Numerical simulations

  • Give simulations interpretable names. This allows you to refer to these simulations easily in your code.
  • Write executable input files for each simulation. Check out the input files in /src/simulations/input_files. Note that each is named input_file_[simulation name].R.
  • Avoid repeating costly computations. If there are computations that remain fixed across multiple repetitions or simulation settings, precompute them once and save the results to disk. I used this principle in run_one_precomputation.R.
  • Use a cluster for parallelization. Numerical simulations are by nature easily parallelizable and require lots of computationally power. This makes them ideally suited to run on a cluster. Also see below.

Data analysis

  • Keep track of the raw data, and where it came from. To do the former, have a separate folder the contains only the raw data, with original filenames. All data that you processed in any way should be in another folder. Check out the folder structure in /data.
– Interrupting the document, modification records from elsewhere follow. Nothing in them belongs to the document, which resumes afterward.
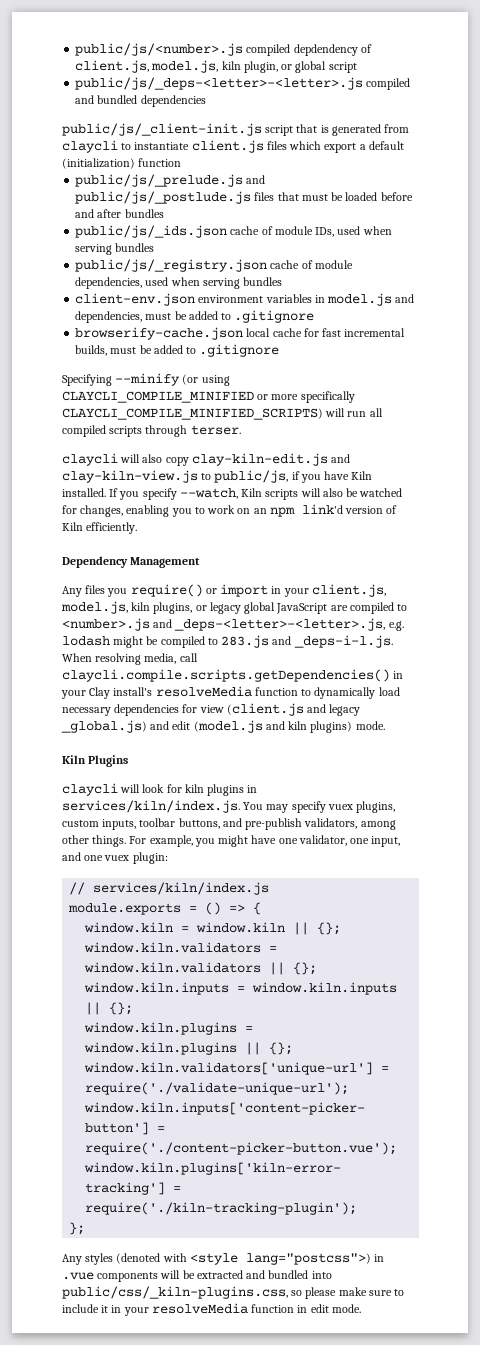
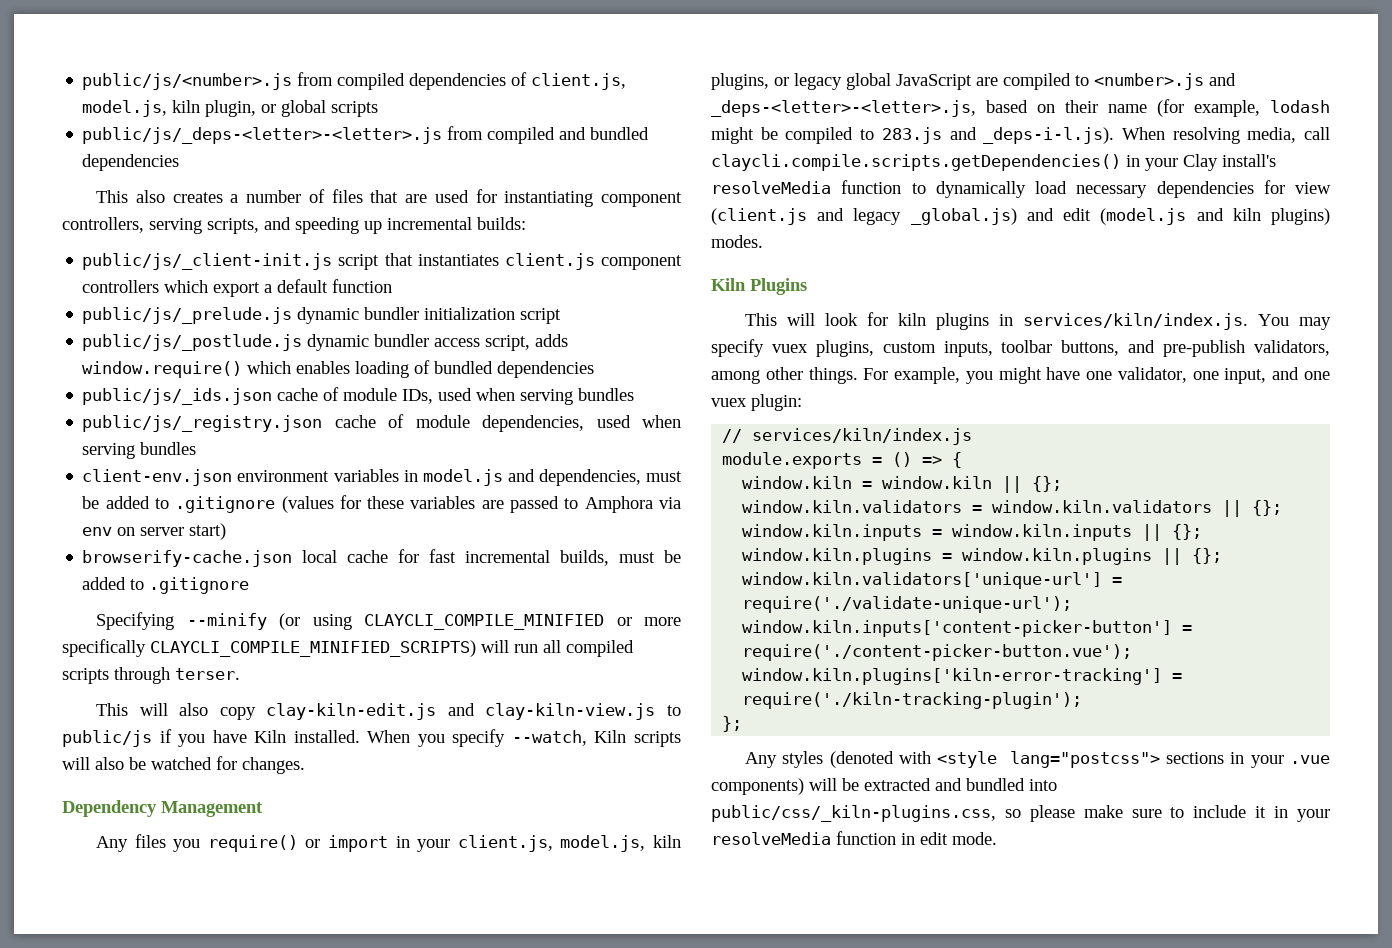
- public/js/<number>.js compiled depdendency of client.js, model.js, kiln plugin, or global script
+ public/js/<number>.js from compiled dependencies of client.js, model.js, kiln plugin, or global scripts
- public/js/_deps-<letter>-<letter>.js compiled and bundled dependencies
+ public/js/_deps-<letter>-<letter>.js from compiled and bundled dependencies
- public/js/_client-init.js script that is generated from claycli to instantiate client.js files which export a default (initialization) function
+ This also creates a number of files that are used for instantiating component controllers, serving scripts, and speeding up incremental builds:
+ public/js/_client-init.js script that instantiates client.js component controllers which export a default function
- public/js/_prelude.js and public/js/_postlude.js files that must be loaded before and after bundles
+ public/js/_prelude.js dynamic bundler initialization script
+ public/js/_postlude.js dynamic bundler access script, adds window.require() which enables loading of bundled dependencies
- client-env.json environment variables in model.js and dependencies, must be added to .gitignore
+ client-env.json environment variables in model.js and dependencies, must be added to .gitignore (values for these variables are passed to Amphora via env on server start)
- claycli will also copy clay-kiln-edit.js and clay-kiln-view.js to public/js, if you have Kiln installed.
+ This will also copy clay-kiln-edit.js and clay-kiln-view.js to public/js if you have Kiln installed.
- If you specify --watch, Kiln scripts will also be watched for changes, enabling you to work on an npm link'd version of Kiln efficiently.
+ When you specify --watch, Kiln scripts will also be watched for changes.
- Any files you require() or import in your client.js, model.js, kiln plugins, or legacy global JavaScript are compiled to <number>.js and _deps-<letter>-<letter>.js, e.g. lodash might be compiled to 283.js and _deps-i-l.js. When resolving media, call claycli.compile.scripts.getDependencies() in your Clay install's resolveMedia function to dynamically load necessary dependencies for view (client.js and legacy _global.js) and edit (model.js and kiln plugins) mode.
+ Any files you require() or import in your client.js, model.js, kiln plugins, or legacy global JavaScript are compiled to <number>.js and _deps-<letter>-<letter>.js, based on their name (for example, lodash might be compiled to 283.js and _deps-i-l.js). When resolving media, call claycli.compile.scripts.getDependencies() in your Clay install's resolveMedia function to dynamically load necessary dependencies for view (client.js and legacy _global.js) and edit (model.js and kiln plugins) modes.
- claycli will look for kiln plugins in services/kiln/index.js. You may specify vuex plugins, custom inputs, toolbar buttons, and pre-publish validators, among other things.
+ This will look for kiln plugins in services/kiln/index.js. You may specify vuex plugins, custom inputs, toolbar buttons, and pre-publish validators, among other things.
- Any styles (denoted with <style lang="postcss">) in .vue components will be extracted and bundled into public/css/_kiln-plugins.css, so please make sure to include it in your resolveMedia function in edit mode.
+ Any styles (denoted with <style lang="postcss"> sections in your .vue components) will be extracted and bundled into public/css/_kiln-plugins.css, so please make sure to include it in your resolveMedia function in edit mode.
To do the latter, e.g. if your data were downloaded from the internet, save the download links or even write a script that downloads the data. See for example download_GO_data.sh.
  • Save intermediate results that are computationally costly. For example, often there are labor-intensive preprocessing steps to get the data into a form that’s easy for you to manipulate. Save this processed form of the data so you don’t need to repeat the costly preprocessing. See parse_GO_data.R and parse_UKBB_data.R. This is similar to the precomputation principle under “numerical simulations” above.

Cluster computing

  • Learn about the available resources. At Wharton, a good starting point is the HPC Cluster.
  • Synchronizing between cluster and local computer. I recommend using Github to transfer code between the cluster and your local computer (just point both to the same Github repository), and scp for transferring data. If you need to transfer lots of data, compress/archive it before transferring.
  • Writing code for the cluster. I recommend developing and debugging code on small examples on your local machine; once you’re convinced your code is working, move to the cluster to do large-scale computations. The less your code needs to be modified to work on the cluster, the more likely there won’t be issues arising on the cluster that didn’t arise locally.